Homework 7: Final project: Design your own data analysis

So far, you have analyzed data from a variety of sources to solve realistic problems from science, engineering, and business. Now it's your turn to choose and analyze a problem. This is good practice for how you will use Python for the remainder of your career.

There are four parts to this assignment, due separately.
Part 0 is due on Wednesday, Feb 22, 2017 at 11pm. (10% of overall project grade) (Catalyst Dropbox)
Part I is due on Wednesday, March 1, 2017 at 11pm. (10% of overall project grade) (Catalyst Dropbox) (Survey)
Part II is due on Friday, March 10, 2017 at 11pm. (70% of overall project grade) (Catalyst Dropbox) (Survey)
Part III is due on Monday, March 13, 2016 at 12pm (Noon). NO LATES ACCEPTED. (10% of overall project grade) (Catalyst Dropbox) (Survey)
For examples, see the reports from Winter 2013 which had a slightly different format than our reports will have.

Parts 0, I and II may only be submitted ONE DAY LATE regardless of how many late days you have remaining.
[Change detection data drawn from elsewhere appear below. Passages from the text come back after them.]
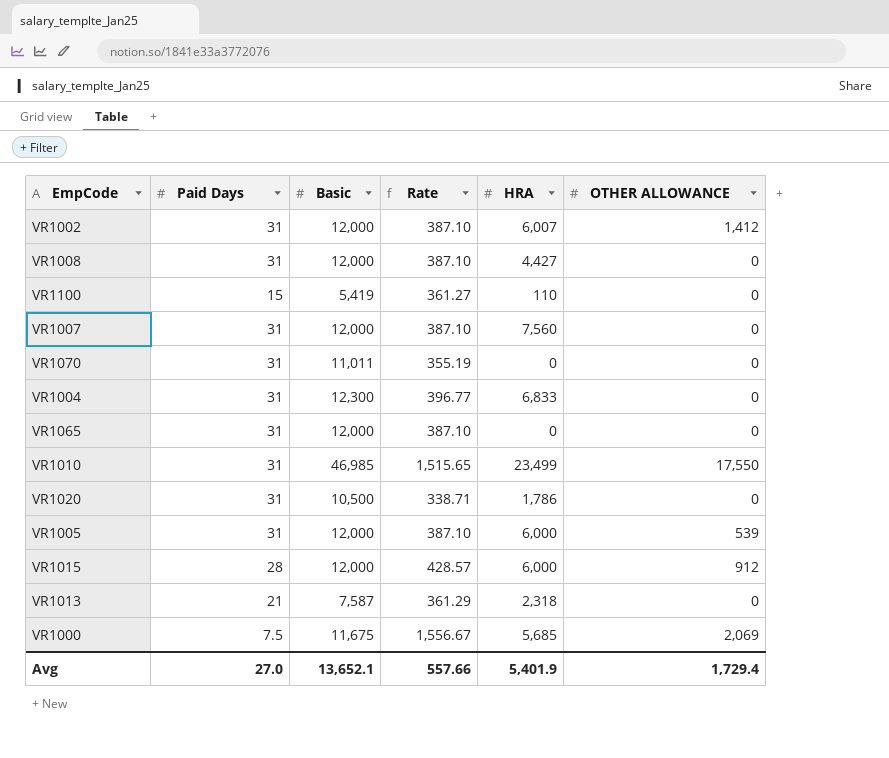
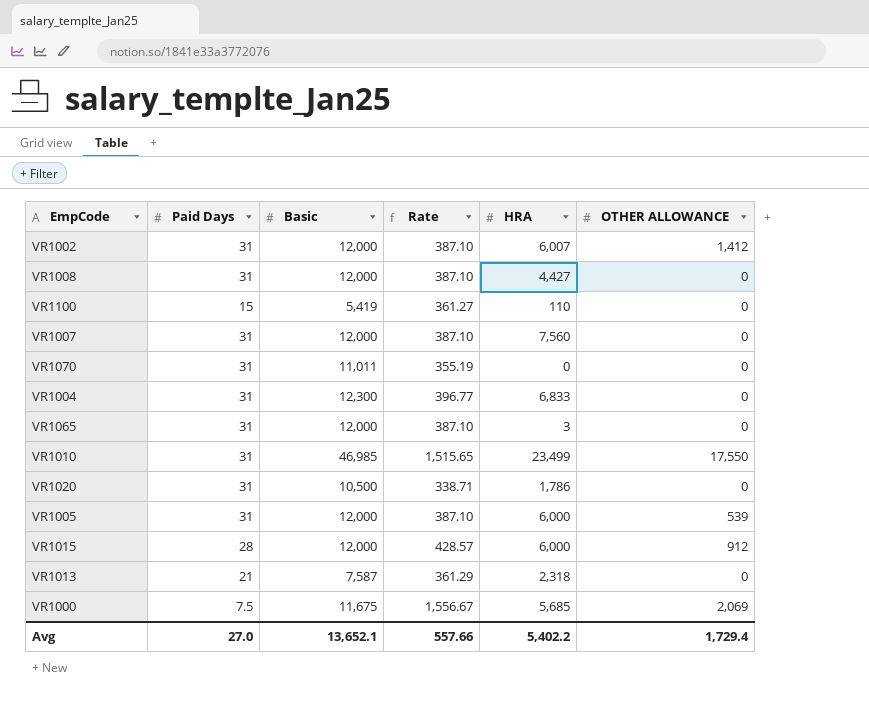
VR1065 | HRA: 0 -> 3
Avg | HRA: 5,401.9 -> 5,402.2

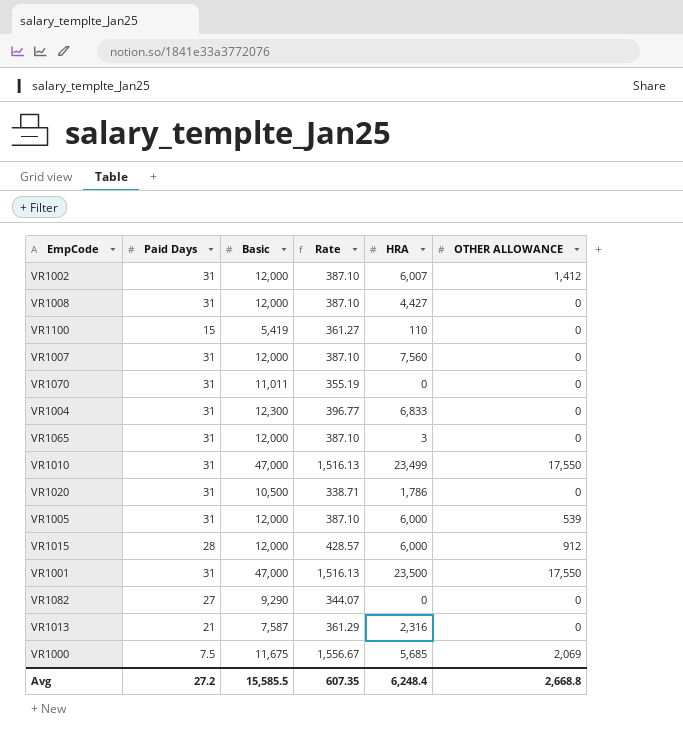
VR1010 | Basic: 46,985 -> 47,000
VR1010 | Rate: 1,515.65 -> 1,516.13
row VR1001: none -> 31 | 47,000 | 1,516.13 | 23,500 | 17,550
row VR1082: none -> 27 | 9,290 | 344.07 | 0 | 0
VR1013 | HRA: 2,318 -> 2,316
Avg | Paid Days: 27.0 -> 27.2
Avg | Basic: 13,652.1 -> 15,585.5
Avg | Rate: 557.66 -> 607.35
Avg | HRA: 5,402.2 -> 6,248.4
Avg | OTHER ALLOWANCE: 1,729.4 -> 2,668.8

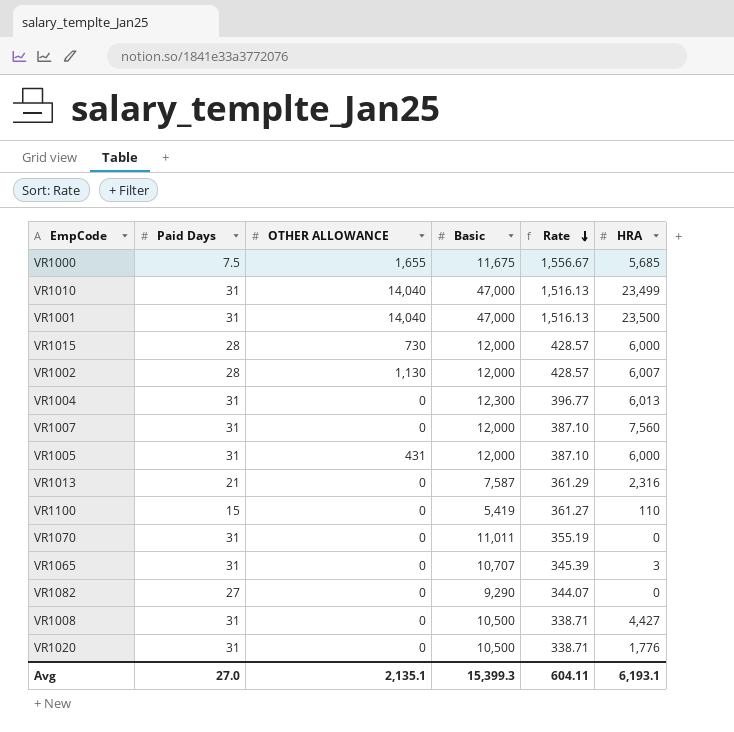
row order: none -> Rate descending
column OTHER ALLOWANCE | position: 6 -> 3
VR1000 | OTHER ALLOWANCE: 2,069 -> 1,655
VR1010 | OTHER ALLOWANCE: 17,550 -> 14,040
VR1001 | OTHER ALLOWANCE: 17,550 -> 14,040
VR1015 | OTHER ALLOWANCE: 912 -> 730
VR1002 | Paid Days: 31 -> 28
VR1002 | OTHER ALLOWANCE: 1,412 -> 1,130
VR1002 | Rate: 387.10 -> 428.57
VR1004 | HRA: 6,833 -> 6,013
VR1005 | OTHER ALLOWANCE: 539 -> 431
VR1065 | Basic: 12,000 -> 10,707
VR1065 | Rate: 387.10 -> 345.39
VR1008 | Basic: 12,000 -> 10,500
VR1008 | Rate: 387.10 -> 338.71
VR1020 | HRA: 1,786 -> 1,776
Avg | Paid Days: 27.2 -> 27.0
Avg | OTHER ALLOWANCE: 2,668.8 -> 2,135.1
Avg | Basic: 15,585.5 -> 15,399.3
Avg | Rate: 607.35 -> 604.11
Avg | HRA: 6,248.4 -> 6,193.1

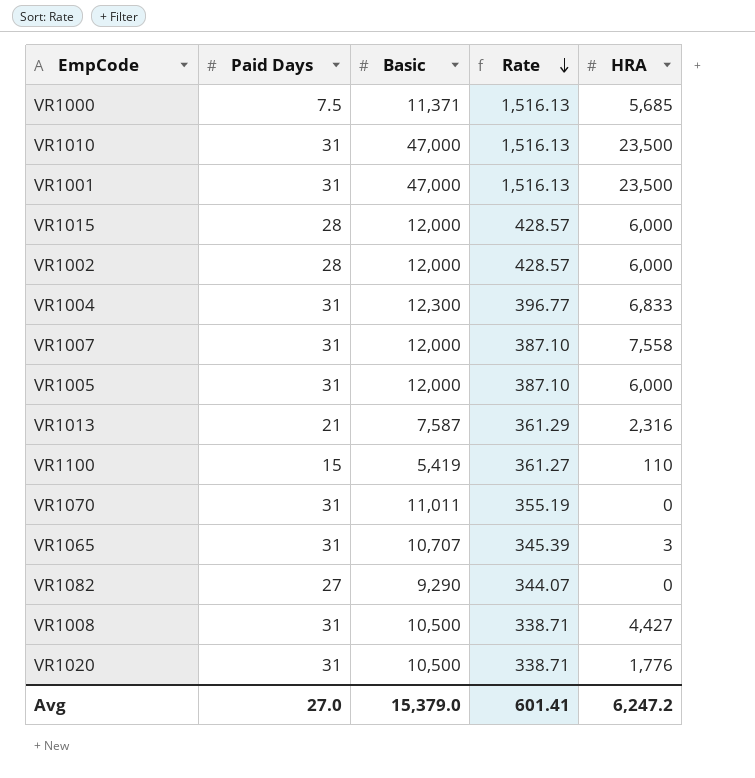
column OTHER ALLOWANCE | position: 3 -> none
VR1000 | Basic: 11,675 -> 11,371
VR1000 | Rate: 1,556.67 -> 1,516.13
VR1010 | HRA: 23,499 -> 23,500
VR1002 | HRA: 6,007 -> 6,000
VR1004 | HRA: 6,013 -> 6,833
VR1007 | HRA: 7,560 -> 7,558
Avg | Basic: 15,399.3 -> 15,379.0
Avg | Rate: 604.11 -> 601.41
Avg | HRA: 6,193.1 -> 6,247.2

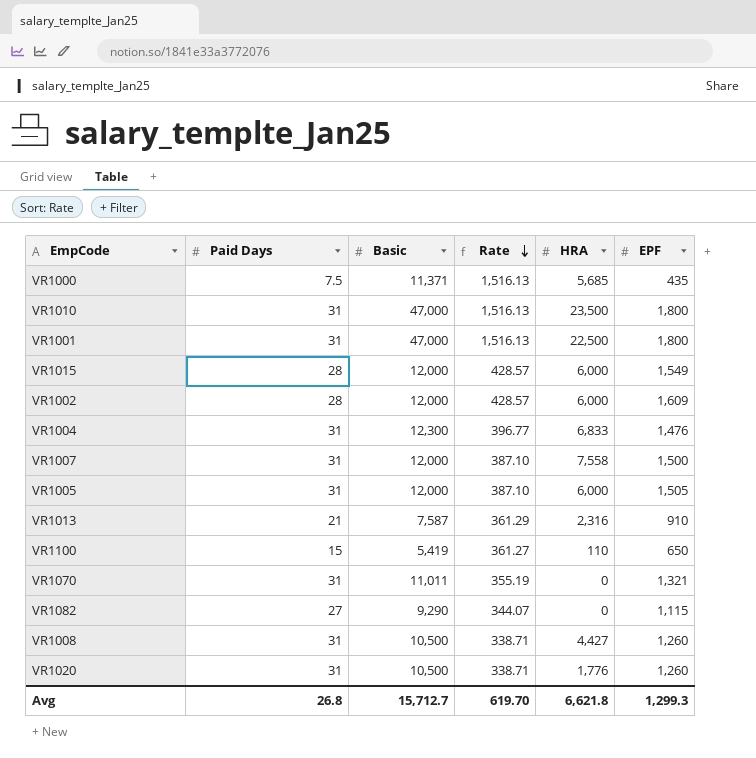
column EPF | position: none -> 6
row VR1065: 31 | 10,707 | 345.39 | 3 -> none
VR1001 | HRA: 23,500 -> 22,500
Avg | Paid Days: 27.0 -> 26.8
Avg | Basic: 15,379.0 -> 15,712.7
Avg | Rate: 601.41 -> 619.70
Avg | HRA: 6,247.2 -> 6,621.8

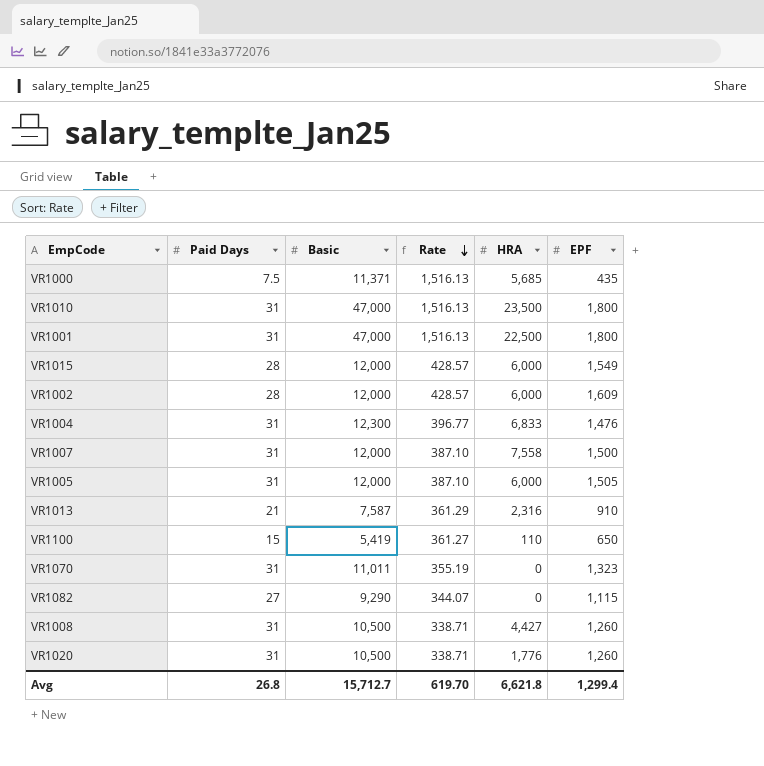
VR1070 | EPF: 1,321 -> 1,323
Avg | EPF: 1,299.3 -> 1,299.4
Part III may NOT be submitted late. Submitting any of parts 0, I, or II late will consume one late day. For example, if you submit Part 0 one day late and Part II one day late that will consume two late days. If you have no late days remaining you will incur a penalty equivalent to 10% off that portion of the project.

This homework will count as approximately TWO regular homeworks.

For this assignment, you are permitted and very STRONGLY encouraged to work with a partner; the two of you will submit one solution. Students in previous quarters reported that they learned a tremendous amount from working with another person. You are not required to work with a partner, and groups may not be larger than two people. Only one of you will submit the assignment — do not submit duplicates. If you work with a partner, we will expect your project to be more substantial than a project done individually. You may wish to use this area on the GoPost to look for a partner. Both partners must contribute equally to BOTH the code and the report writing. If you wish to submit part of your assignment late, that will consume a late day from both partners. If one partner does not have any more late days remaining then that person will receive 10% off for that portion of the project.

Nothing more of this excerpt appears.